And as to why it's important to avoid "beta wrapper" funds if you want to optimize your own career / life as an investor - do you really think they will pay you / treat you well if all it matters is distribution?

 

Answers to 3 questions below:

  1. This one is hard to say without knowing you - your own risk appetite, personal maturity, etc.  My view is that, the first few years you can take it slower to build a good foundation. That being said, I mean "taking it slower" as in being at places with great learning intensity without trying to force solve for the highest pay. If you go from Rx to reputable PE to public markets, you are probably very well prepared, assuming the PE role is intellectually intense / prepares you well. I don't mean a job where you coast / have no real responsibility. I would go for the job you feel 90% prepared for, the last 10% is a stretch that keeps developing yourself
  2. As a student I was more of a scientist / philosopher. I was not obsessed with markets but was always very interested in ideas. I too have hobbies outside of my work and personally I think they make me a more stable person - I don't panic at the first sign that something in my career might become difficult, which I see a lot of men do
  3. I'm not scared of AI taking my job. As a senior analyst, if I were afraid of AI taking my job, I would already need to be afraid of my juniors taking my job too. I think they can take out the junior analyst job in a few years. I really love what I do so I have not considered other careers; if things don't work out, I know I can get paid decently well being a high end tutor or some equivalent service job catering to children of the uber rich (was approached in college to be the live-in big sister / tutor of a billionaire's kids....would've paid more than my 2nd investment job, lol, didn't take it).

Questions pasted:

  1. In my junior year of college right now going into RX banking. Goal is to hopefully work at SM or MM one day with a flexible mandate. Saw that you suggested learning about businesses in PE a dying industry? Scared that by the time I finish my 2 year stint the following 2 years are gonna be barren. Would you think it's better to pursue PE or HF straight out of undergrad at some place or take it slow and easy to get as much knowledge exposure as possible?
  2. Were you always passionate about the markets? I don't find myself obsessing over it like the guys at my school do constantly doing pitch competitions, following things on X, and always obsessed with some stock at any given time. Obviously I plan on spending a lot of time dedicating myself to my career but I also am not obsessed and have other interests outside of work that I would like to spend more time on. Is that even possible in this type of career?
  3. Are you scared of AI taking your job? Things like Hebbia and what not these days can do deep research. I find it hard to believe that there will be so many analysts and funds out there in the upcoming years....any advice? Any other careers I should be considering?
 

Also, while I’m happy to discuss general career information- I would love to / prefer to address questions from women regarding gender- specific career questions. Thanks 

 

How have you been able to navigate dating?

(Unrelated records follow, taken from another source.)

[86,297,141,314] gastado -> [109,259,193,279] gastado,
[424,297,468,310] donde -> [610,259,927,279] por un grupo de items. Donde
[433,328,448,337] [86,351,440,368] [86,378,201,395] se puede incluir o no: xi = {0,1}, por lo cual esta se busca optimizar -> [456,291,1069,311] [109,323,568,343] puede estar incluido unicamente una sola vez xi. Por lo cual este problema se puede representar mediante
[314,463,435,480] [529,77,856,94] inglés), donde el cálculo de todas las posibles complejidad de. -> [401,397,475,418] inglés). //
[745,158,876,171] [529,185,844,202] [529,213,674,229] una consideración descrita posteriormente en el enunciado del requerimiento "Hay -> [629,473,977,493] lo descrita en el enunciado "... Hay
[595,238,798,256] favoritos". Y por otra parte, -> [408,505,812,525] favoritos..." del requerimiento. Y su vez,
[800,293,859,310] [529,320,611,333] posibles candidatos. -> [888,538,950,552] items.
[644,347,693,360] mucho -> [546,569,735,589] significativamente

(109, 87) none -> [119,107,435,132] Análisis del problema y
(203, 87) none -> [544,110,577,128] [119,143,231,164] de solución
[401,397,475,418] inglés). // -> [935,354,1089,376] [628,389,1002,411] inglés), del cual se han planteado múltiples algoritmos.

I fear many men think women in finance are ugly and too masculine (this is what i hear from my male friends) and they don't want to date other women in finance? Honestly I would prefer someone who makes more money than me or equal and has equal career success or else they would probably have an inferiority complex of some sort. Any advice/what's your experience been like?

 

A - I haven't had problems in dating. If I were to optimize my spouse selection for wealth / income, finance is probably only at the top 40% percentile but by no means the top industry choices. There are simply many more jobs / backgrounds that are more attractive from that perspective. Since I don't consider that pool a uniquely attractive spouse selection pool, I have not wondered about how they in particular would think about women. If you thought finance was the best path for wealth creation - you aren't bad at dating, you are bad at math.

Q-

 

therealgekko

It's hilarious hearing a 30+yr old single woman who will never be married or have children -- since she prioritized trying to be 'alpha male' (James Bond, really?) -- give advice about dating & marriage. 

Asking you is the equivalent of asking a fat guy about how to get a 6-pack. You'll wake up when you're 40 and still single with no kids and realize you made all the wrong choices in life (or you won't and you'll double down and become an angry cat lady). 

In the back of your mind though it'll always be there when you keep wondering why for every guy you -- the career oriented woman who thinks that being high-T will lead to happiness -- were always a lease option & never a real buy candidate. Have fun

lol got a notification so had to dig out my password and reply to his…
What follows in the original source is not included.